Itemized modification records
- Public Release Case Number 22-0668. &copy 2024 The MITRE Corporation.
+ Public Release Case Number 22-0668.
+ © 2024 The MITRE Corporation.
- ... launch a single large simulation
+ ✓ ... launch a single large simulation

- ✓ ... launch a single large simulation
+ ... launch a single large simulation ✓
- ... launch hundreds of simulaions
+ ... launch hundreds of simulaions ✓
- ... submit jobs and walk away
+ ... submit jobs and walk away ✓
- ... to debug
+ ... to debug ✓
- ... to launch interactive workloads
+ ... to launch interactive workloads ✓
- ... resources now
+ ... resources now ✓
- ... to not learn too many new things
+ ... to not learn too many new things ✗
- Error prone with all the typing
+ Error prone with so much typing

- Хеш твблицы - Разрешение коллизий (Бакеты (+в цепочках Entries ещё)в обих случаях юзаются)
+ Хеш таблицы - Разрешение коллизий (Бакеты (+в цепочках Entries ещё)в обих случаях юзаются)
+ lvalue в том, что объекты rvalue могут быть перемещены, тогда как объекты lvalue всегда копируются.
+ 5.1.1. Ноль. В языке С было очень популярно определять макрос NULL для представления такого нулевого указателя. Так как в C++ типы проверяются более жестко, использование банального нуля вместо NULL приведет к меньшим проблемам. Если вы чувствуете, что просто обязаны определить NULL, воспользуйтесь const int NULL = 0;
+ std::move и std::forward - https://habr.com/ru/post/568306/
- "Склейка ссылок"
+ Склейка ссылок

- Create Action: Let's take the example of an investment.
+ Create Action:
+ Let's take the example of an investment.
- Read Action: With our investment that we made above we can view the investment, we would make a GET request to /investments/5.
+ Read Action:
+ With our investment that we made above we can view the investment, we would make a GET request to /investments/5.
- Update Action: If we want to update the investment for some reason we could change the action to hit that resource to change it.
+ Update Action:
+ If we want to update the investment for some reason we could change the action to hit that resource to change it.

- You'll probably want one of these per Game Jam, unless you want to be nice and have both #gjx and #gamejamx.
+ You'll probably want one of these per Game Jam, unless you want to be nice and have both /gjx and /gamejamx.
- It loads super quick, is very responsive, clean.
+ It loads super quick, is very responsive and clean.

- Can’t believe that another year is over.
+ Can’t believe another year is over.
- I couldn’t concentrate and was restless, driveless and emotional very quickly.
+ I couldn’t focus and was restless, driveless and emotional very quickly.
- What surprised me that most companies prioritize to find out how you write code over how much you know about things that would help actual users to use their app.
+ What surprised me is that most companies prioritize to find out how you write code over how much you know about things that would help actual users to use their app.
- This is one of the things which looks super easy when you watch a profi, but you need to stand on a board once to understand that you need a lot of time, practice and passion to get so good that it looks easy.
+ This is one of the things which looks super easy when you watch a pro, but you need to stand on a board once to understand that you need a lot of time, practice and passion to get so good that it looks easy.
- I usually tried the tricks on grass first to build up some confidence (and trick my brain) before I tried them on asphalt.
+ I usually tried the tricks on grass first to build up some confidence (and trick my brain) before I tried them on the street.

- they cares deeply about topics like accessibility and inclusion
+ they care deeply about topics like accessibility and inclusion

» Task requirements
Find the lines above that hold "time", then copy each of them.

» Response area
- This is one of the things which looks super easy when you watch a profi, but you need to stand on a board once to understand that you need a lot of time, practice and passion to get so good that it looks easy.
+ This is one of the things which looks super easy when you watch a pro, but you need to stand on a board once to understand that you need a lot of time, practice and passion to get so good that it looks easy.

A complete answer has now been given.